In [None]:
import pandas as pd
from datetime import datetime, timedelta
import os
import numpy as np
from natsort import index_natsorted, order_by_index
import math

### 1. Import data

In [None]:
df_jams = pd.read_csv('../dataset/jams.csv')
df_jam_desc = pd.read_csv('../dataset/jam_desc.csv')

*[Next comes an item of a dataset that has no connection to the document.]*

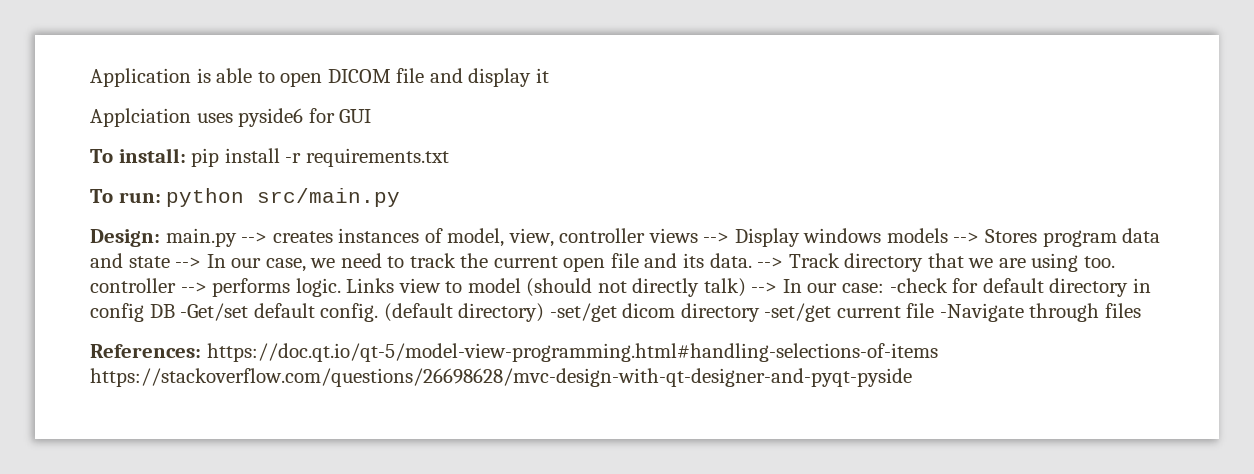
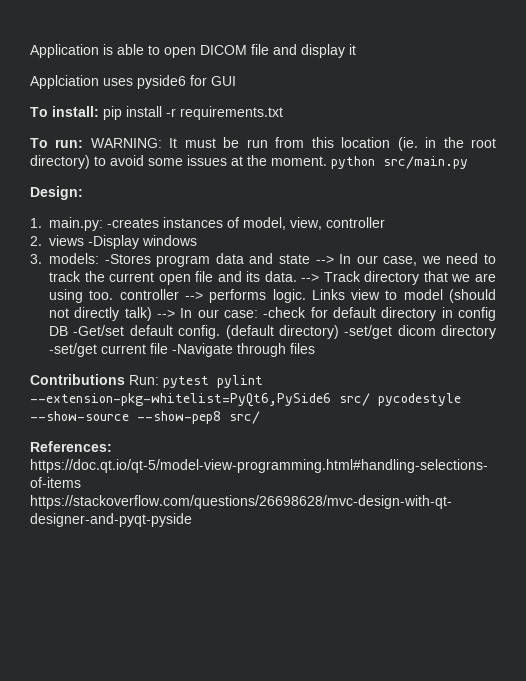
(161, 197) none -> [90,137,496,151] [30,155,327,169] WARNING: It must be run from this location (ie. in the root directory) to avoid some issues at the moment.
[165,228,333,247] main.py --> creates -> [30,217,159,231] // 1. main.py: -creates
[648,228,1038,247] views --> Display windows models --> Stores -> [30,235,197,249] [30,253,151,264] // 2. views -Display windows // 3. models: -Stores
(1142, 310) none -> [30,374,263,388] [30,393,461,407] [30,411,260,424] // Contributions Run: pytest pylint --extension-pkg-whitelist=PyQt6,PySide6 src/ pycodestyle --show-source --show-pep8 src/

### 2. Clean data and preprocess features

In [None]:
# get jams with duration > 1 hour and truncate top 1% jams
date_pattern = "%Y-%m-%d %H:%M:%S" # 2016-11-14 12:00:00
df_jams["jam_duration"] = (pd.to_datetime(df_jams['jam_end_date'], format=date_pattern) - \
                           pd.to_datetime(df_jams['jam_start_date'], format=date_pattern)) / \
                           timedelta(hours = 1)
df_jams = df_jams[df_jams['jam_duration'] > 1] # only get jams lasting more than 1 hour
df_jams.sort_values(by=['jam_duration'], 
                    ascending=True, 
                    inplace=True)
df_jams = df_jams.head(int(len(df_jams)*(99/100))) # remove top 1% in length

In [None]:
# join jam and jam description
df_jam_all = pd.merge(df_jams, df_jam_desc, on='jam_url', how='inner')

In [None]:
# Calculate number of hosts
df_jam_all["num_hosts"] = df_jam_all["jam_host"].map(lambda a: len(a.split("||")))

In [None]:
# Separate into competitive jam and non-competitive jam
competitive_jams = df_jam_all[df_jam_all['jam_criteria'].notnull()]
non_competitive_jams = df_jam_all[df_jam_all['jam_criteria'].isnull()]

In [None]:
# Calculate number of criteria for competitive jam
competitive_jams["num_criteria"] = competitive_jams["jam_criteria"].map(lambda a: len(a.split("||")))